■ **PROMPT**: Give the listing again word for word. Skip the pictures.

■ **PROVIDED ENTRIES**:
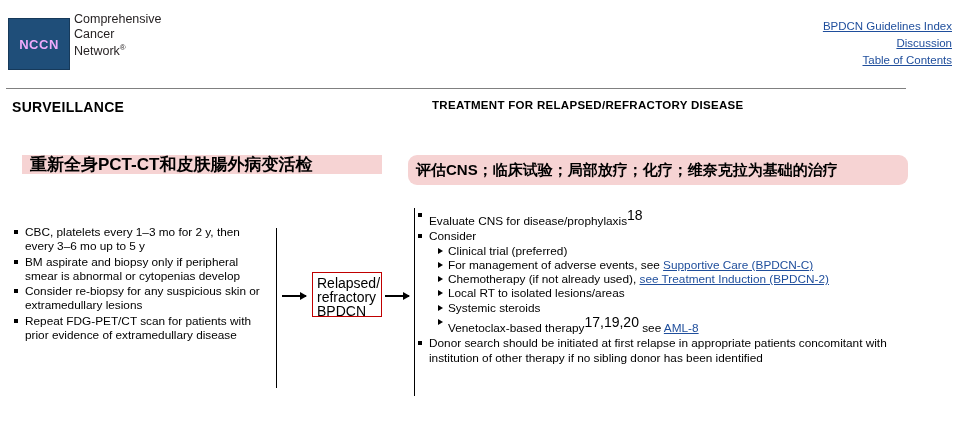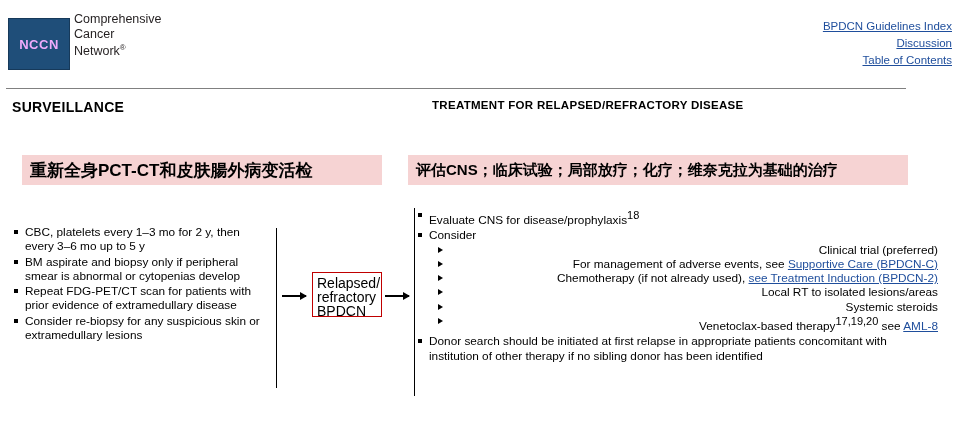--- a/index.html
+++ b/index.html
@@ -109,7 +109,7 @@
   }
   #pink-left {
     left: 22px; top: 155px;
-    width: 360px; height: 30px;
+    width: 360px; height: 19px;
     font-size: 17px;
   }
   #pink-right {

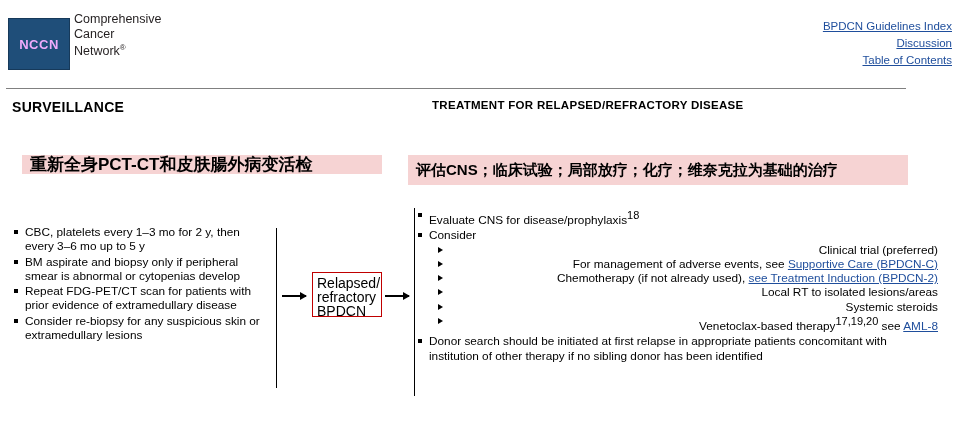--- a/index.html
+++ b/index.html
@@ -116,6 +116,7 @@
     left: 408px; top: 155px;
     width: 500px; height: 30px;
     font-size: 15px;
+    border-radius: 9px;
   }
 
   

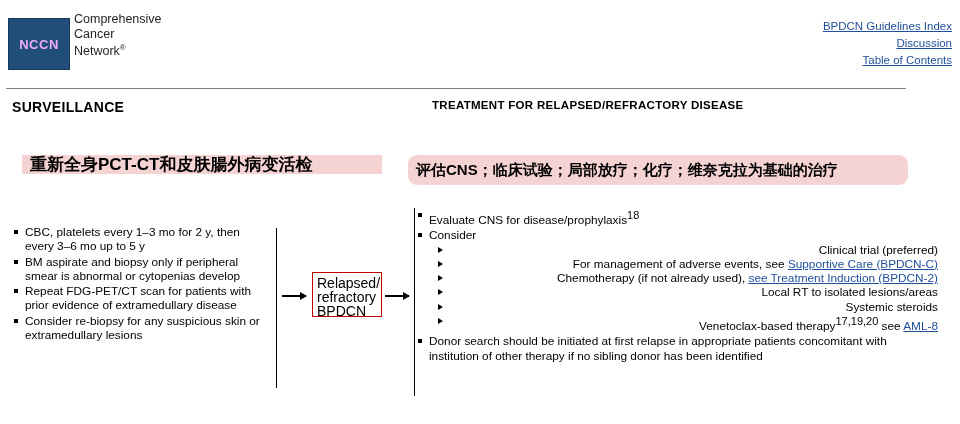--- a/index.html
+++ b/index.html
@@ -185,7 +185,7 @@
   }
   .plain { position: relative; padding-left: 11px; font-size: 11.8px; line-height: 14.3px; }
   .lnk { color: #1f4e9c; text-decoration: underline; cursor: pointer; }
-  .sup { font-size: 11px; vertical-align: super; margin-top: 16px; }
+  .sup { font-size: 14px; vertical-align: super; margin-top: 16px; }
 
   
   .rbox {

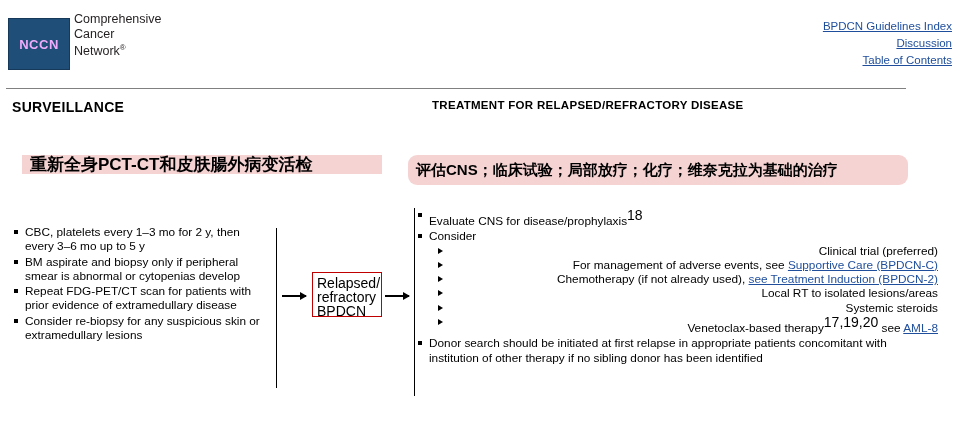--- a/index.html
+++ b/index.html
@@ -172,7 +172,6 @@
     padding-left: 11px;
     font-size: 11.8px;
     line-height: 14.3px;
-    text-align: right;
   }
   ul.sub > li::before {
     content: "";

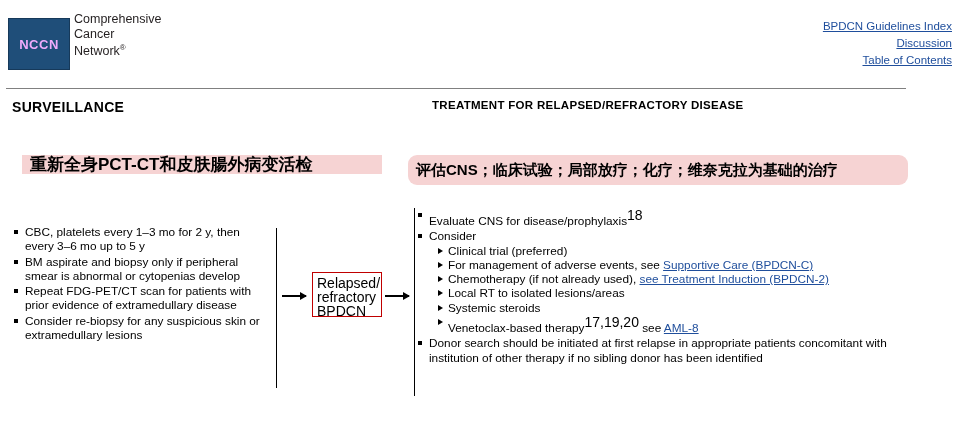--- a/index.html
+++ b/index.html
@@ -256,8 +256,8 @@
     <ul class="bul">
       <li>CBC, platelets every 1–3 mo for 2 y, then every 3–6 mo up to 5 y</li>
       <li>BM aspirate and biopsy only if peripheral smear is abnormal or cytopenias develop</li>
+      <li>Consider re-biopsy for any suspicious skin or extramedullary lesions</li>
       <li>Repeat FDG-PET/CT scan for patients with prior evidence of extramedullary disease</li>
-      <li>Consider re-biopsy for any suspicious skin or extramedullary lesions</li>
     </ul>
   </div>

■ **RESPONSE**:
--- a/index.html
+++ b/index.html
@@ -109,7 +109,7 @@
   }
   #pink-left {
     left: 22px; top: 155px;
-    width: 360px; height: 30px;
+    width: 360px; height: 19px;
     font-size: 17px;
   }
   #pink-right {

--- a/index.html
+++ b/index.html
@@ -116,6 +116,7 @@
     left: 408px; top: 155px;
     width: 500px; height: 30px;
     font-size: 15px;
+    border-radius: 9px;
   }
 
   

--- a/index.html
+++ b/index.html
@@ -185,7 +185,7 @@
   }
   .plain { position: relative; padding-left: 11px; font-size: 11.8px; line-height: 14.3px; }
   .lnk { color: #1f4e9c; text-decoration: underline; cursor: pointer; }
-  .sup { font-size: 11px; vertical-align: super; margin-top: 16px; }
+  .sup { font-size: 14px; vertical-align: super; margin-top: 16px; }
 
   
   .rbox {

--- a/index.html
+++ b/index.html
@@ -172,7 +172,6 @@
     padding-left: 11px;
     font-size: 11.8px;
     line-height: 14.3px;
-    text-align: right;
   }
   ul.sub > li::before {
     content: "";

--- a/index.html
+++ b/index.html
@@ -256,8 +256,8 @@
     <ul class="bul">
       <li>CBC, platelets every 1–3 mo for 2 y, then every 3–6 mo up to 5 y</li>
       <li>BM aspirate and biopsy only if peripheral smear is abnormal or cytopenias develop</li>
+      <li>Consider re-biopsy for any suspicious skin or extramedullary lesions</li>
       <li>Repeat FDG-PET/CT scan for patients with prior evidence of extramedullary disease</li>
-      <li>Consider re-biopsy for any suspicious skin or extramedullary lesions</li>
     </ul>
   </div>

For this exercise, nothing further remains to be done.